DATA TO USE =
-----

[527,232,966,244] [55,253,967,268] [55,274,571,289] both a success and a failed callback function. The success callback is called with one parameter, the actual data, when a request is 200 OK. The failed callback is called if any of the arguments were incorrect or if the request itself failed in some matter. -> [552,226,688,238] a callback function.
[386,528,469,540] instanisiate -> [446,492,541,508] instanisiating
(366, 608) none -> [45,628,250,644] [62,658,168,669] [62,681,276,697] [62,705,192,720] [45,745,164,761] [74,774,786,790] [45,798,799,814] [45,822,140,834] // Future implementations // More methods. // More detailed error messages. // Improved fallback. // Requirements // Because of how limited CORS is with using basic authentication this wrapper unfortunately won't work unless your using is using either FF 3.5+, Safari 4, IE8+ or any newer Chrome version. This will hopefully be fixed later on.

-----

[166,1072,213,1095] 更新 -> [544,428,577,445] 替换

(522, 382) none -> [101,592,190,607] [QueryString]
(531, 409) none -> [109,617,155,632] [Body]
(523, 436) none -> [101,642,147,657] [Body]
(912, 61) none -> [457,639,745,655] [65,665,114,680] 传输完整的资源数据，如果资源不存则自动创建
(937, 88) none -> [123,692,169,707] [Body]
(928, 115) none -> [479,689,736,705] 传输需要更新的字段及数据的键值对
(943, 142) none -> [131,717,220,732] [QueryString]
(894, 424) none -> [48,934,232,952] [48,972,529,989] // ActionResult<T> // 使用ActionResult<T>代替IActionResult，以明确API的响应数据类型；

-----

WHAT TO DO = The required answer is the run of lines above, starting at the line with "(522, 382) none" and ending at the line with "(894, 424) none", reproduced exactly with both ends.

WRITTEN RESPONSE =
(522, 382) none -> [101,592,190,607] [QueryString]
(531, 409) none -> [109,617,155,632] [Body]
(523, 436) none -> [101,642,147,657] [Body]
(912, 61) none -> [457,639,745,655] [65,665,114,680] 传输完整的资源数据，如果资源不存则自动创建
(937, 88) none -> [123,692,169,707] [Body]
(928, 115) none -> [479,689,736,705] 传输需要更新的字段及数据的键值对
(943, 142) none -> [131,717,220,732] [QueryString]
(894, 424) none -> [48,934,232,952] [48,972,529,989] // ActionResult<T> // 使用ActionResult<T>代替IActionResult，以明确API的响应数据类型；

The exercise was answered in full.